But here's the plot twist nobody saw coming: This game went from "digital disaster" to "actually pretty great" and I witnessed the entire transformation like a proud parent watching their child learn to walk... after falling down the stairs for two years.

THE GOOD (NOW):

Finally remembered it's supposed to be a Battlefield game! The maps actually flow properly and I no longer feel like I'm playing in an empty parking lot.
Portal Mode is basically "What if we let the community fix our game for us?" and it WORKED. Genius level problem-solving.
The gunplay that was broken at launch now feels crisp. My bullets go where I point them! Revolutionary concept!
128 players still creates absolute chaos, but now it's the GOOD kind of chaos where I'm laughing instead of crying.

THE LAUNCH ERA (NEVER FORGET):

Those first few months were like being in an abusive relationship but with a video game. "It'll get better," I told myself while rubber-banding across the map.
Remember when the scoreboard was just... missing? Like, the entire concept of "who's winning" was apparently too complex for a $70 AAA game.
My favorite launch memory: Getting killed by an enemy I literally could not see because the render distance had trust issues.
The specialists system launched so badly that even the specialists looked embarrassed to be there.
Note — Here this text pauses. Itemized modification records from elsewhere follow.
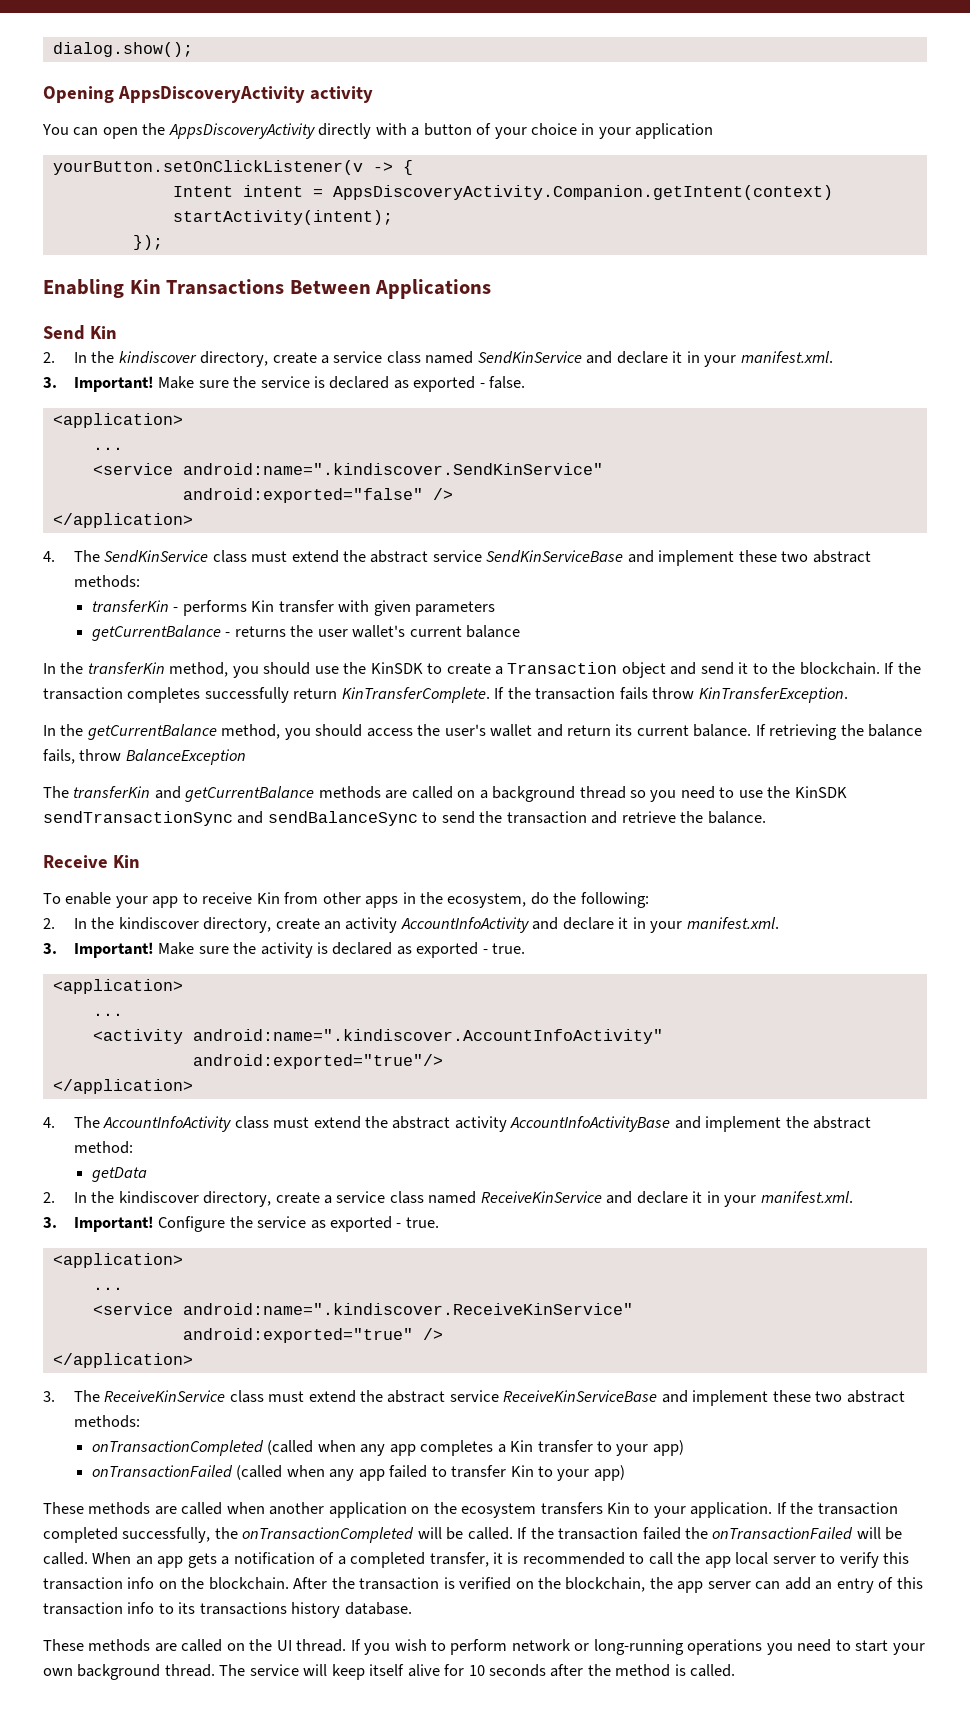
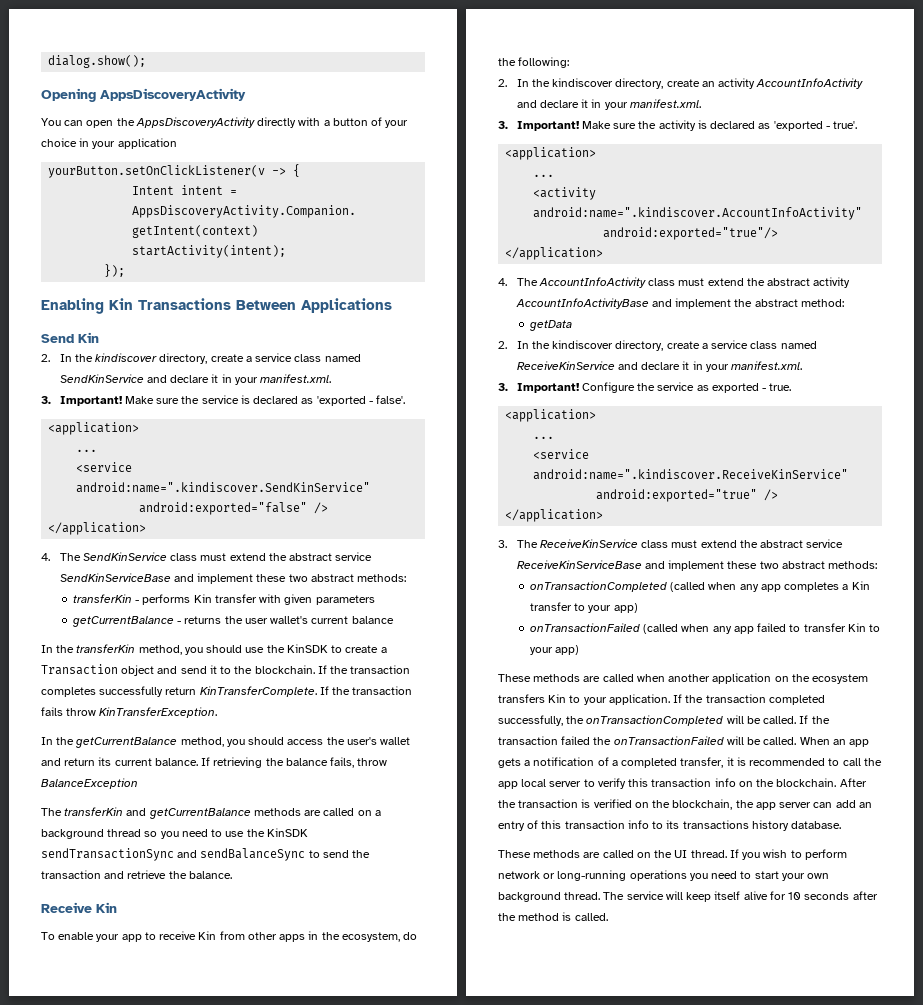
- Opening AppsDiscoveryActivity activity
+ Opening AppsDiscoveryActivity
- Make sure the service is declared as exported - false.
+ Make sure the service is declared as 'exported - false'.
- Make sure the activity is declared as exported - true.
+ Make sure the activity is declared as 'exported - true'.

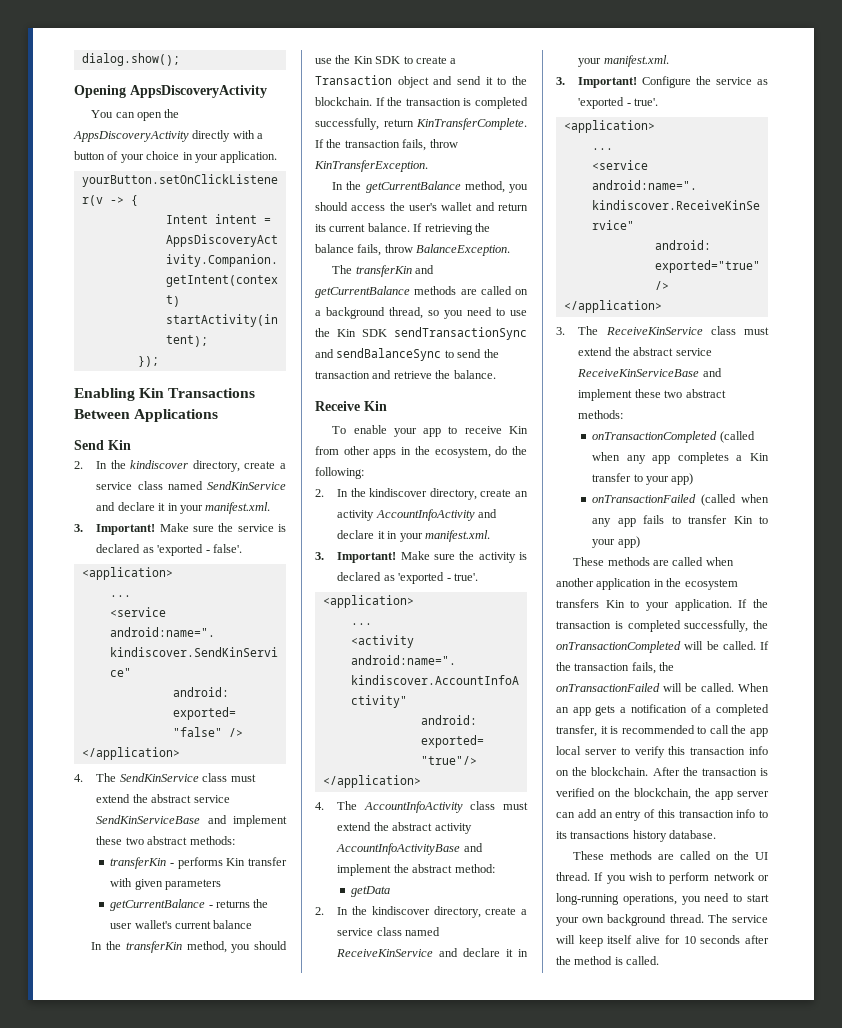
- You can open the AppsDiscoveryActivity directly with a button of your choice in your application
+ You can open the AppsDiscoveryActivity directly with a button of your choice in your application.
- In the transferKin method, you should use the KinSDK to create a Transaction object and send it to the blockchain.
+ In the transferKin method, you should use the Kin SDK to create a Transaction object and send it to the blockchain.
- If the transaction completes successfully return KinTransferComplete.
+ If the transaction is completed successfully, return KinTransferComplete.
- If the transaction fails throw KinTransferException.
+ If the transaction fails, throw KinTransferException.
- If retrieving the balance fails, throw BalanceException
+ If retrieving the balance fails, throw BalanceException.
- The transferKin and getCurrentBalance methods are called on a background thread so you need to use the KinSDK sendTransactionSync and sendBalanceSync to send the transaction and retrieve the balance.
+ The transferKin and getCurrentBalance methods are called on a background thread, so you need to use the Kin SDK sendTransactionSync and sendBalanceSync to send the transaction and retrieve the balance.
- Configure the service as exported - true.
+ Configure the service as 'exported - true'.
- onTransactionFailed (called when any app failed to transfer Kin to your app)
+ onTransactionFailed (called when any app fails to transfer Kin to your app)
- These methods are called when another application on the ecosystem transfers Kin to your application.
+ These methods are called when another application in the ecosystem transfers Kin to your application.
- If the transaction completed successfully, the onTransactionCompleted will be called.
+ If the transaction is completed successfully, the onTransactionCompleted will be called.
- If the transaction failed the onTransactionFailed will be called.
+ If the transaction fails, the onTransactionFailed will be called.
- If you wish to perform network or long-running operations you need to start your own background thread.
+ If you wish to perform network or long-running operations, you need to start your own background thread.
MEMORABLE CHARACTER DEVELOPMENT:

Went from "I WANT MY MONEY BACK" to "Okay this is actually fun now" to "Wait, am I... enjoying this?"
Experienced all five stages of grief but for a video game purchase
Developed Stockholm syndrome with the controversial specialists. Angel is my friend now. We've been through too much together.
My friends stopped asking me about BF2042 because my rants were affecting their mental health. Fair.

THE REDEMPTION ARC:

This game taught me that sometimes love means watching something you care about completely face-plant, then slowly get back up, dust itself off, and remember how to be amazing. It's like if your favorite restaurant burned down, reopened two years later, and somehow the food was better than before.

ACTUAL GAMEPLAY NOW:

30% having legitimate Battlefield moments that make me feel alive
25% appreciating how much they've actually fixed (it's genuinely impressive)
20% playing Portal maps and remembering why I love this franchise
15% marveling at how good the game looks when it's not broken
10% having philosophical thoughts about redemption and second chances

LIFE LESSONS LEARNED:

Sometimes the best things come from the worst launches
Patience is a virtue (that I definitely didn't have in 2021)
The gaming community's capacity for forgiveness when developers actually listen
Pre-ordering is still a scam, but miracles do happen

THE CURRENT STATE:

Look, I'm not gonna pretend this game had a good launch. It was a dumpster fire that could be seen from space. But the team actually listened, actually fixed things, and actually delivered the game we should have gotten in the first place.
Is it perfect? No. Is it the Battlefield game I wanted three years ago? Pretty close, actually. Is it worth playing now? Absolutely.
Would I recommend this game? Yes, but with the caveat that you're joining a redemption story in progress.
Should you trust EA launches? Absolutely not. But this proves they can fix things if enough people yell at them.
Is it better than launch? My friend, comparing current BF2042 to launch BF2042 is like comparing a Ferrari to a burning shopping cart.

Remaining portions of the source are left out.